(Records excerpted from a collection)

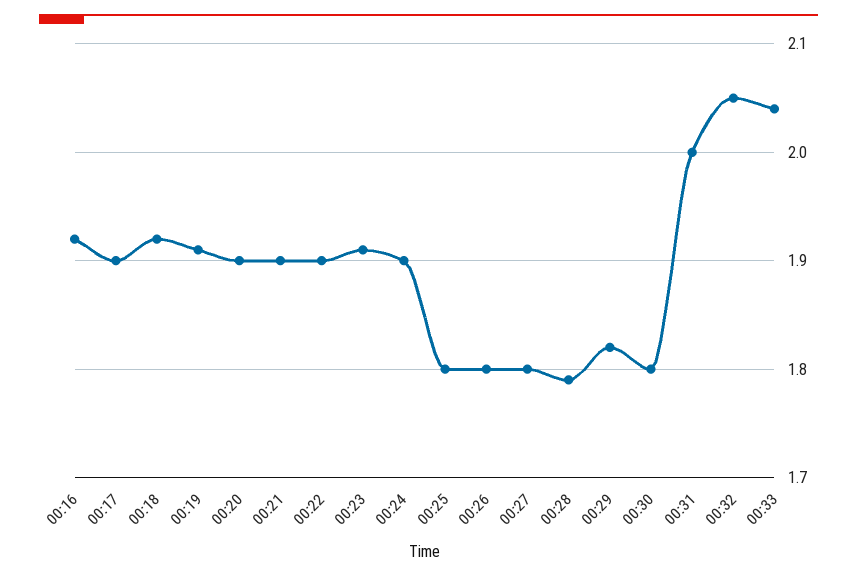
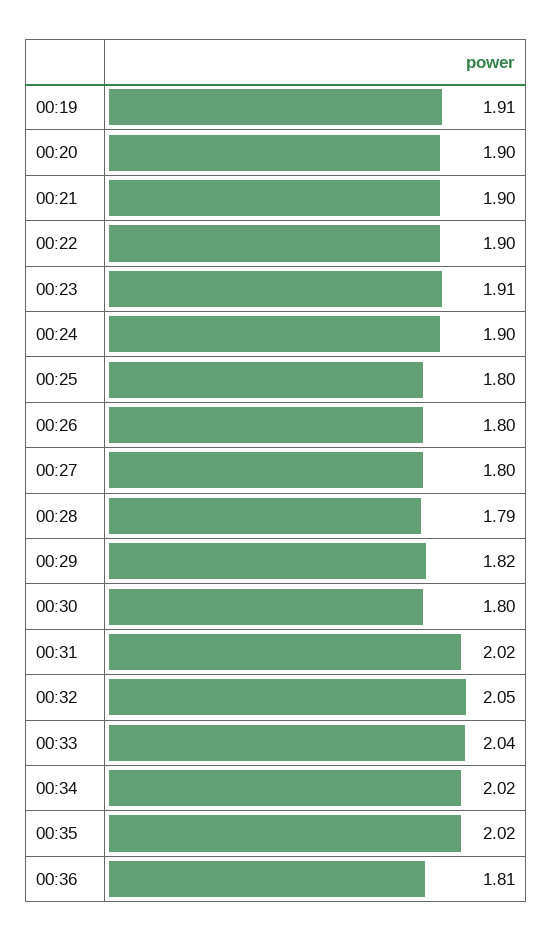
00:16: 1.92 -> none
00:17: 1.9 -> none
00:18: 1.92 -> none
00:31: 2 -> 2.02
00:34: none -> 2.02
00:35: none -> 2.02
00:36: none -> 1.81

## Exercise details
Without the pictures, return each entry exactly as given.

## The answer
00:16: 1.92 -> none
00:17: 1.9 -> none
00:18: 1.92 -> none
00:31: 2 -> 2.02
00:34: none -> 2.02
00:35: none -> 2.02
00:36: none -> 1.81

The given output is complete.